When we build a society in which government is the solution to every single problem, what else did we expect?
If smoking bothers us, instead of simply going somewhere else, we campaign for a massive national ban on smoking enforced by the government.
If eating too much makes us fat, we elect politicians who cheerfully try to ban large sodas and contemplate legislation against restaurants that serve food that doesn't meet "our" healthy standards.
If we're upset that people have made such crappy life choices that they cannot afford fundamental expenses to support their life & kids, we insist that the government take wealth from everyone to pay them.

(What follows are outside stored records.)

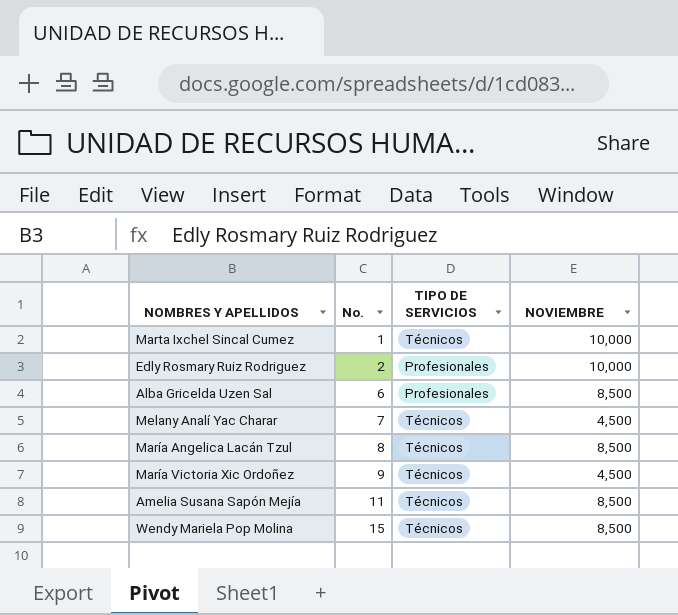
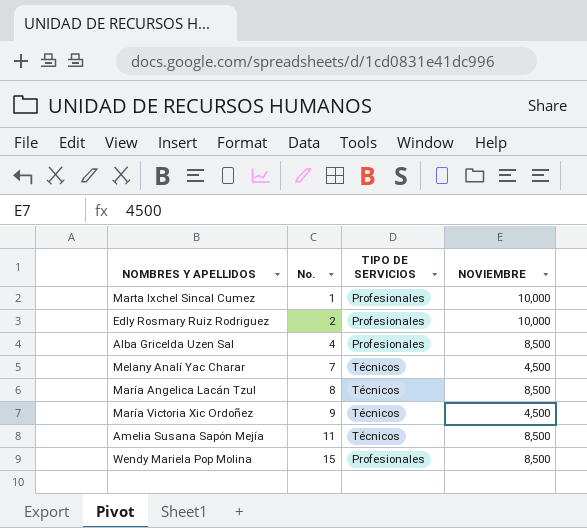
Marta Ixchel Sincal Cumez | TIPO DE SERVICIOS: Técnicos -> Profesionales
Alba Gricelda Uzen Sal | No.: 6 -> 4
Wendy Mariela Pop Molina | TIPO DE SERVICIOS: Técnicos -> Profesionales

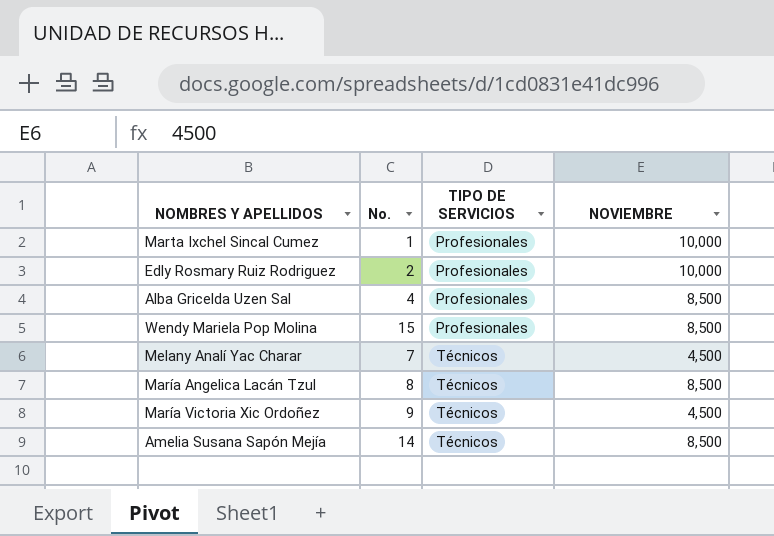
row order: No. ascending -> TIPO DE SERVICIOS ascending
Amelia Susana Sapón Mejía | No.: 11 -> 14

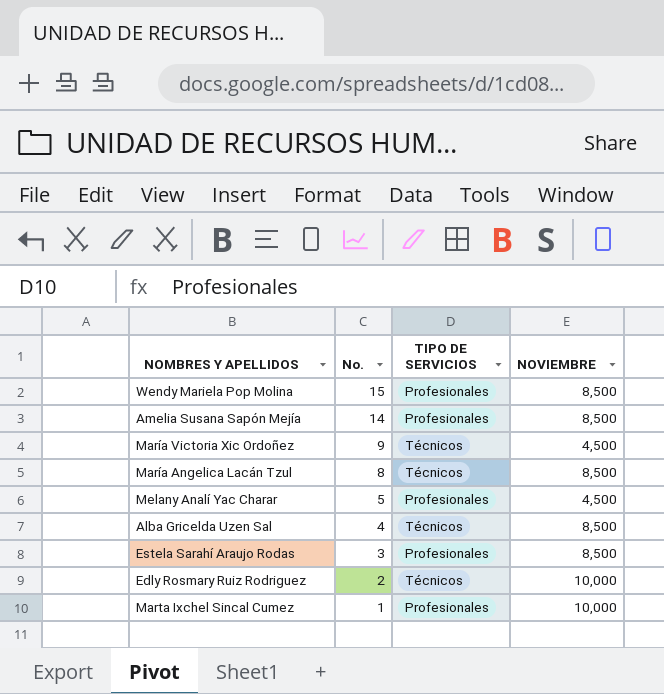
row order: TIPO DE SERVICIOS ascending -> No. descending
Amelia Susana Sapón Mejía | TIPO DE SERVICIOS: Técnicos -> Profesionales
Melany Analí Yac Charar | No.: 7 -> 5
Melany Analí Yac Charar | TIPO DE SERVICIOS: Técnicos -> Profesionales
Alba Gricelda Uzen Sal | TIPO DE SERVICIOS: Profesionales -> Técnicos
row Estela Sarahí Araujo Rodas: none -> 3 | Profesionales | 8,500
Edly Rosmary Ruiz Rodriguez | TIPO DE SERVICIOS: Profesionales -> Técnicos

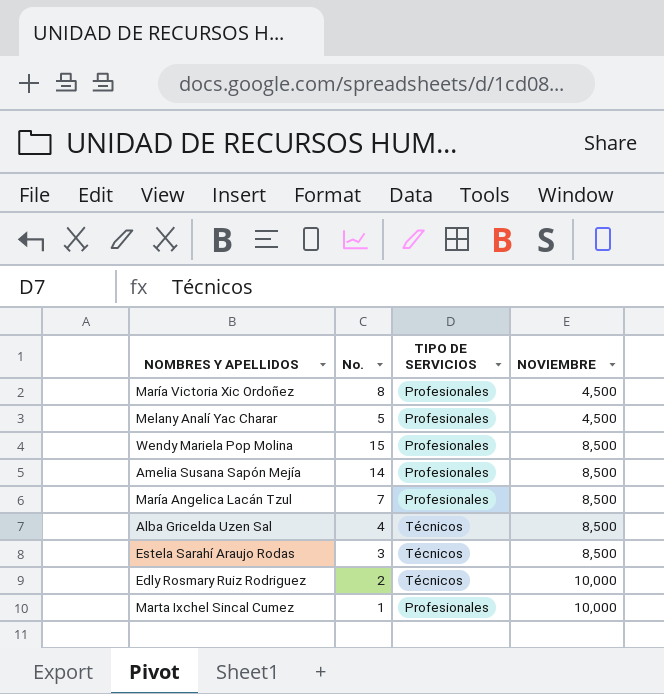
row order: No. descending -> NOVIEMBRE ascending
María Victoria Xic Ordoñez | No.: 9 -> 8
María Victoria Xic Ordoñez | TIPO DE SERVICIOS: Técnicos -> Profesionales
María Angelica Lacán Tzul | No.: 8 -> 7
María Angelica Lacán Tzul | TIPO DE SERVICIOS: Técnicos -> Profesionales
Estela Sarahí Araujo Rodas | TIPO DE SERVICIOS: Profesionales -> Técnicos

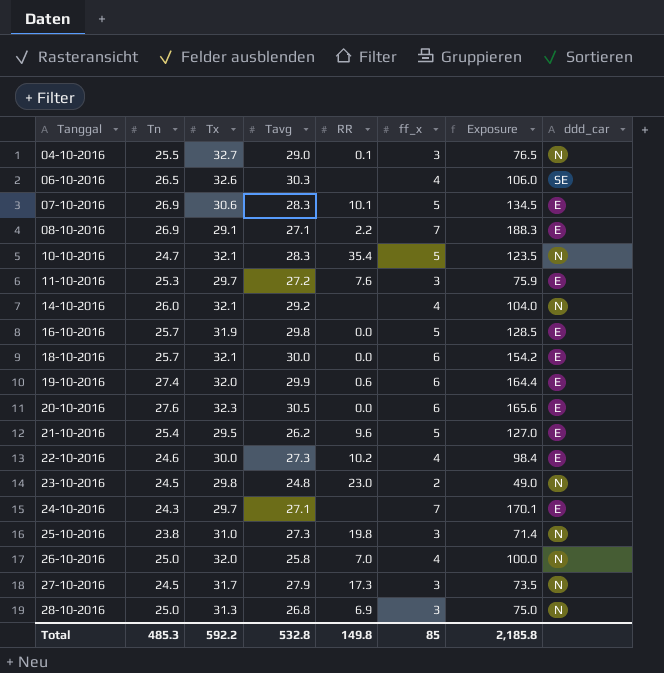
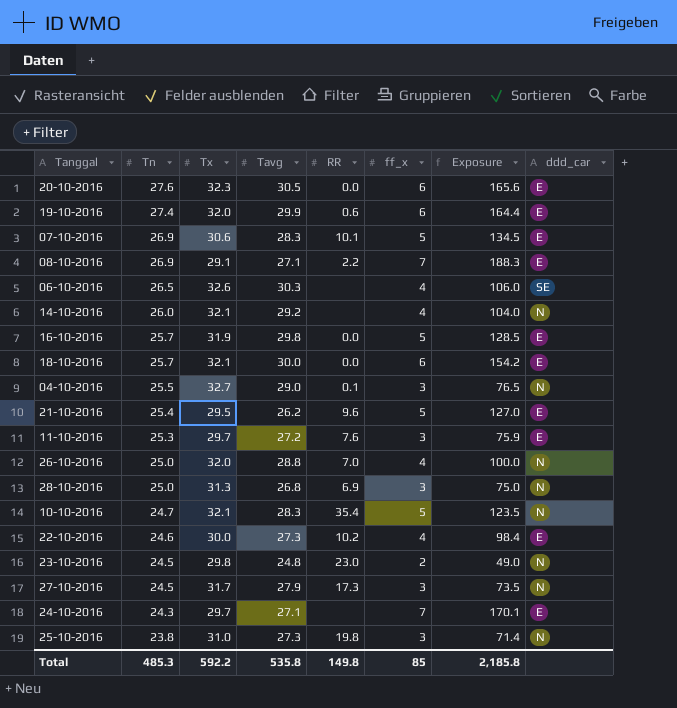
row order: Tanggal ascending -> Tn descending
26-10-2016 | Tavg: 25.8 -> 28.8
Total | Tavg: 532.8 -> 535.8

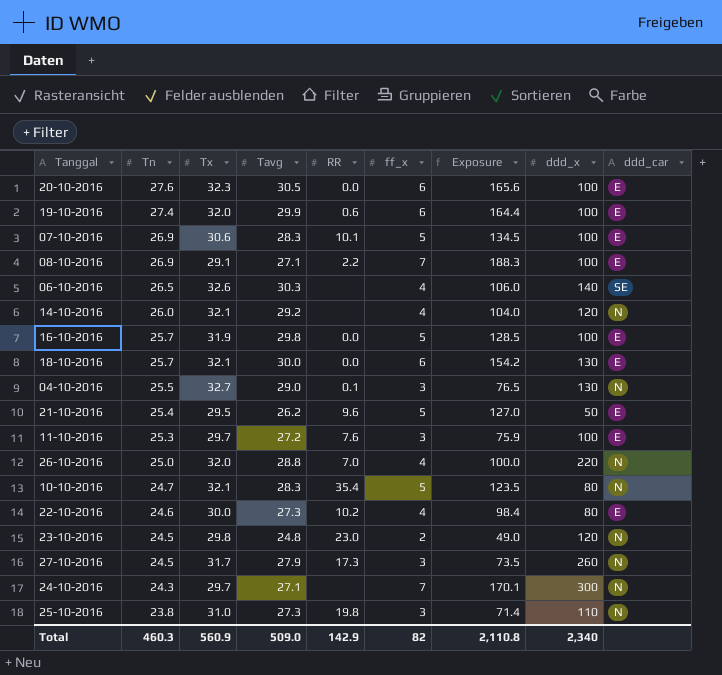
column ddd_x | position: none -> 8
row 28-10-2016: 25.0 | 31.3 | 26.8 | 6.9 | 3 | 75.0 | N -> none
24-10-2016 | ddd_car: E -> N
Total | Tn: 485.3 -> 460.3
Total | Tx: 592.2 -> 560.9
Total | Tavg: 535.8 -> 509.0
Total | RR: 149.8 -> 142.9
Total | ff_x: 85 -> 82
Total | Exposure: 2,185.8 -> 2,110.8

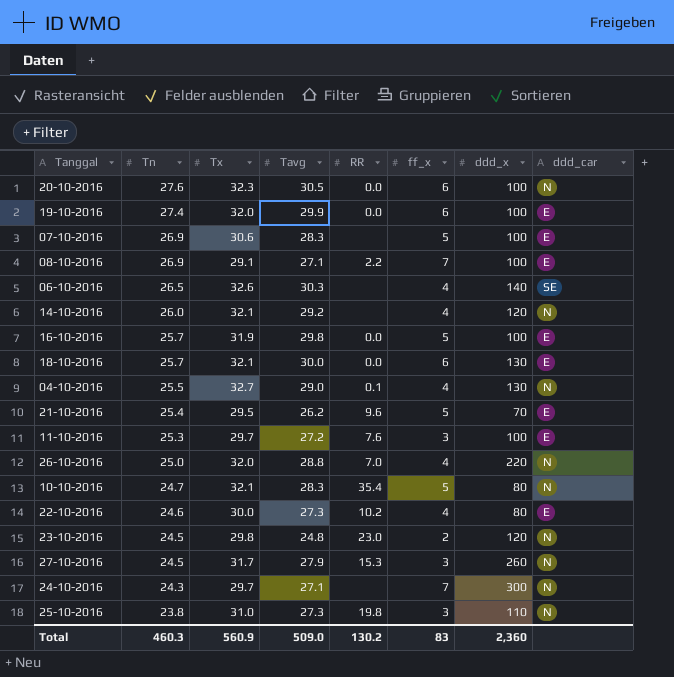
column Exposure | formula: [Tn] * [ff_x] -> none
20-10-2016 | ddd_car: E -> N
19-10-2016 | RR: 0.6 -> 0.0
07-10-2016 | RR: 10.1 -> none
04-10-2016 | ff_x: 3 -> 4
21-10-2016 | ddd_x: 50 -> 70
27-10-2016 | RR: 17.3 -> 15.3
Total | RR: 142.9 -> 130.2
Total | ff_x: 82 -> 83
Total | ddd_x: 2,340 -> 2,360

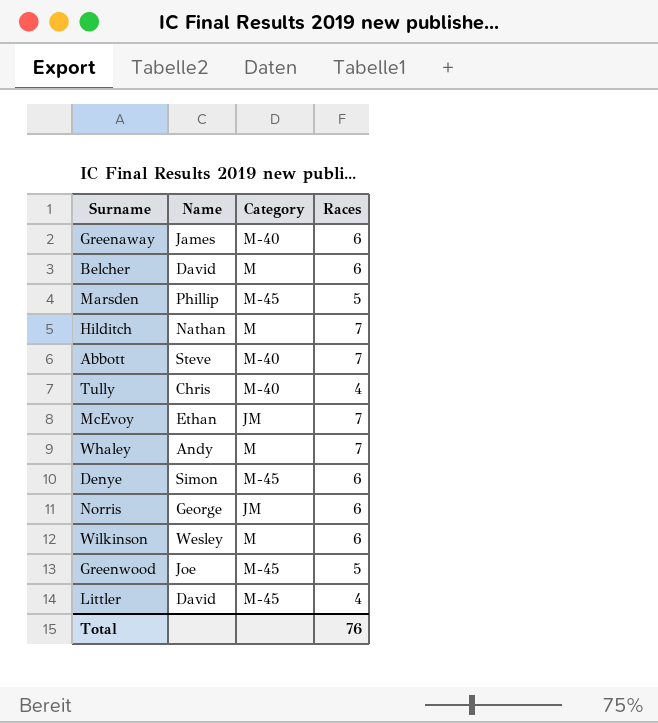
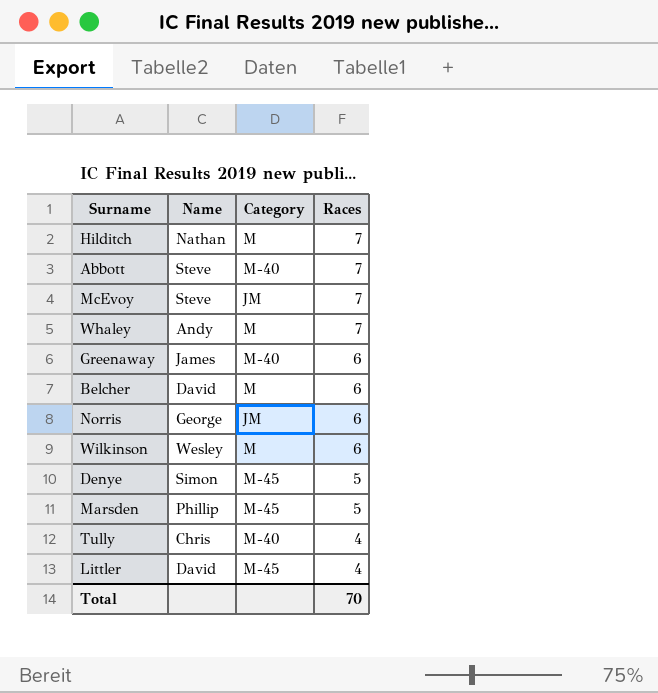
row order: none -> Races descending
row Greenwood: Joe | M-45 | 5 -> none
McEvoy | Name: Ethan -> Steve
Denye | Races: 6 -> 5
Total | Races: 76 -> 70

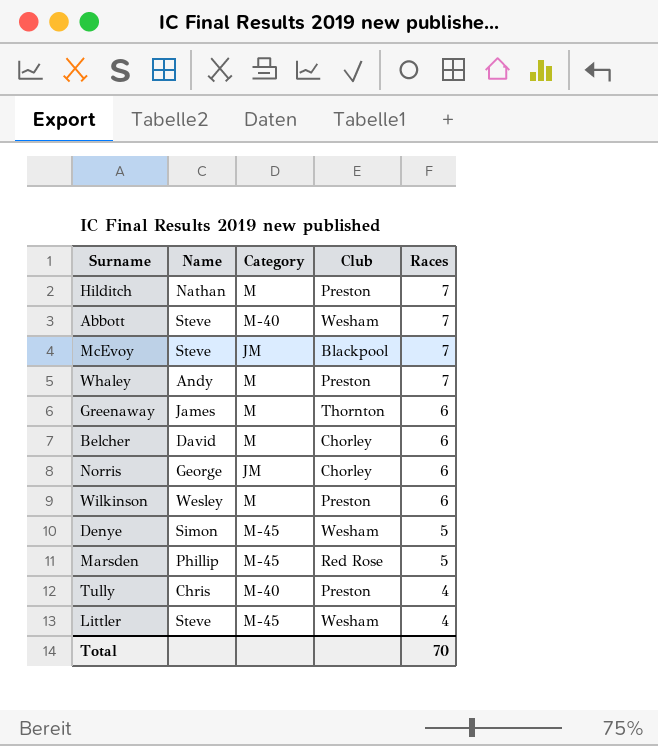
column Club | position: none -> 4
Greenaway | Category: M-40 -> M
Littler | Name: David -> Steve

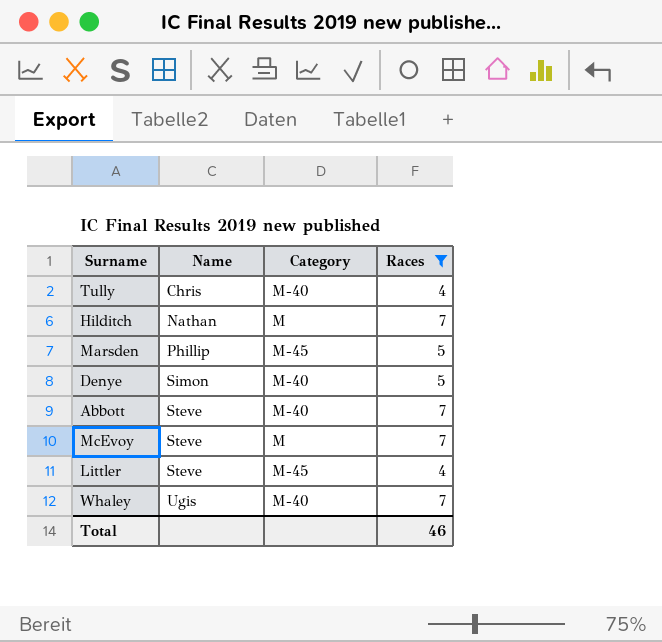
filter: none -> Races != 6
row order: Races descending -> Name ascending
column Club | position: 4 -> none
Denye | Category: M-45 -> M-40
McEvoy | Category: JM -> M
Whaley | Name: Andy -> Ugis
Whaley | Category: M -> M-40
Total | Races: 70 -> 46

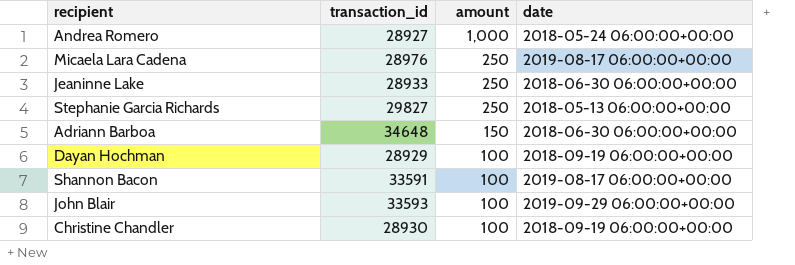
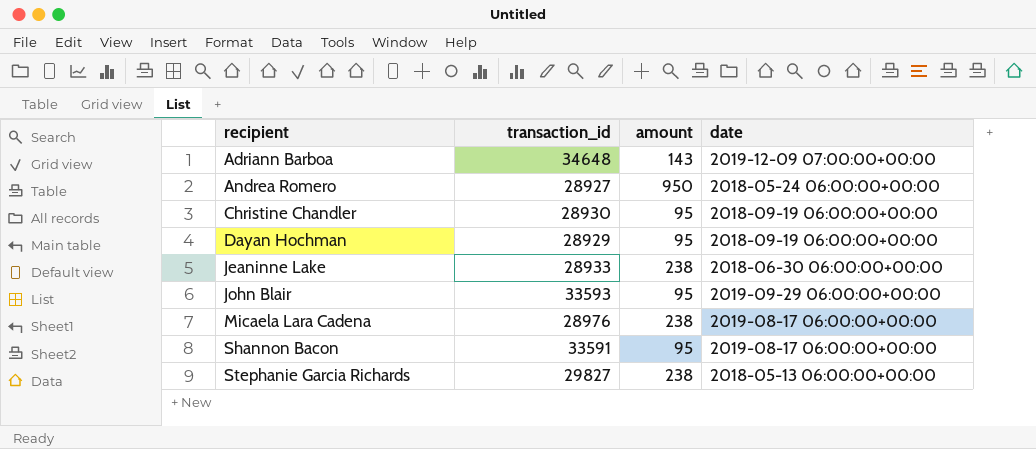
row order: amount descending -> recipient ascending
Adriann Barboa | amount: 150 -> 143
Adriann Barboa | date: 2018-06-30 06:00:00+00:00 -> 2019-12-09 07:00:00+00:00
Andrea Romero | amount: 1,000 -> 950
Christine Chandler | amount: 100 -> 95
Dayan Hochman | amount: 100 -> 95
Jeaninne Lake | amount: 250 -> 238
John Blair | amount: 100 -> 95
Micaela Lara Cadena | amount: 250 -> 238
Shannon Bacon | amount: 100 -> 95
Stephanie Garcia Richards | amount: 250 -> 238

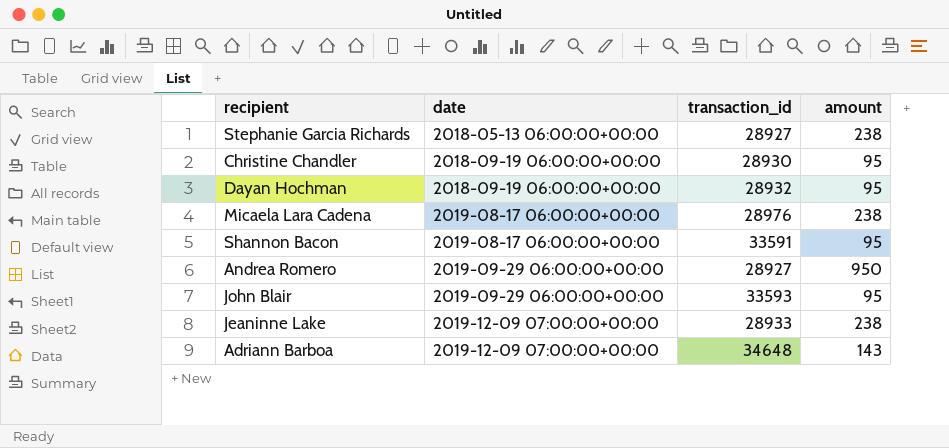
row order: recipient ascending -> date ascending
column date | position: 4 -> 2
Stephanie Garcia Richards | transaction_id: 29827 -> 28927
Dayan Hochman | transaction_id: 28929 -> 28932
Andrea Romero | date: 2018-05-24 06:00:00+00:00 -> 2019-09-29 06:00:00+00:00
Jeaninne Lake | date: 2018-06-30 06:00:00+00:00 -> 2019-12-09 07:00:00+00:00

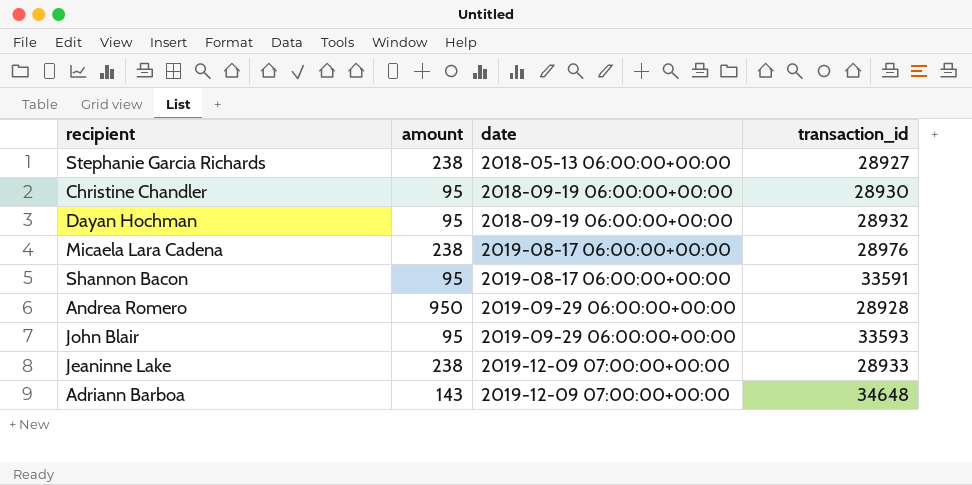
column amount | position: 4 -> 2
Andrea Romero | transaction_id: 28927 -> 28928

I'd say the idea that police swoop in to intervene when we decide to parent in a way not narrowly defined as "ok" by the bureaucrats is *precisely* in line with this trend.
-Styopa
Every Wednesday evening, my friends 10 yr old son does a paper route that is just under 2 Km long. At this time of the year, that means working mostly in the dark and along streets that are pretty bare. It's supposed to be his older brothers route, but the elder got sick of it and was going to quit. The younger lad campaigned heavily for parental permission to sub-contract the job. (Since the newspaper company wouldn't hire anyone younger than 12) He's been doing it for a little over two years now with no problems except for one jerk who usually has a hostile and aggressive acting dog. The man tells the boy to just ignore the dog, to tell it to shut up and go on with his delivery. Both my friend and I have told the lad that controlling this dog is NOT his job. If there is any doubt, any cause for concern *whatsoever* he is to skip the delivery and let the jerk complain to the newspaper.
When I was a child in the major city of Toronto, two of my friends and I routinely made bicycle trips that were well over 3 Km in round trip length so we could explore a ravine city park/conservation area. Plenty of opportunity to get into an accident, get lost or encounter a person of bad intent. Lots of adventures, some minor accidents scrambling around in the ravine, but NO tragedies.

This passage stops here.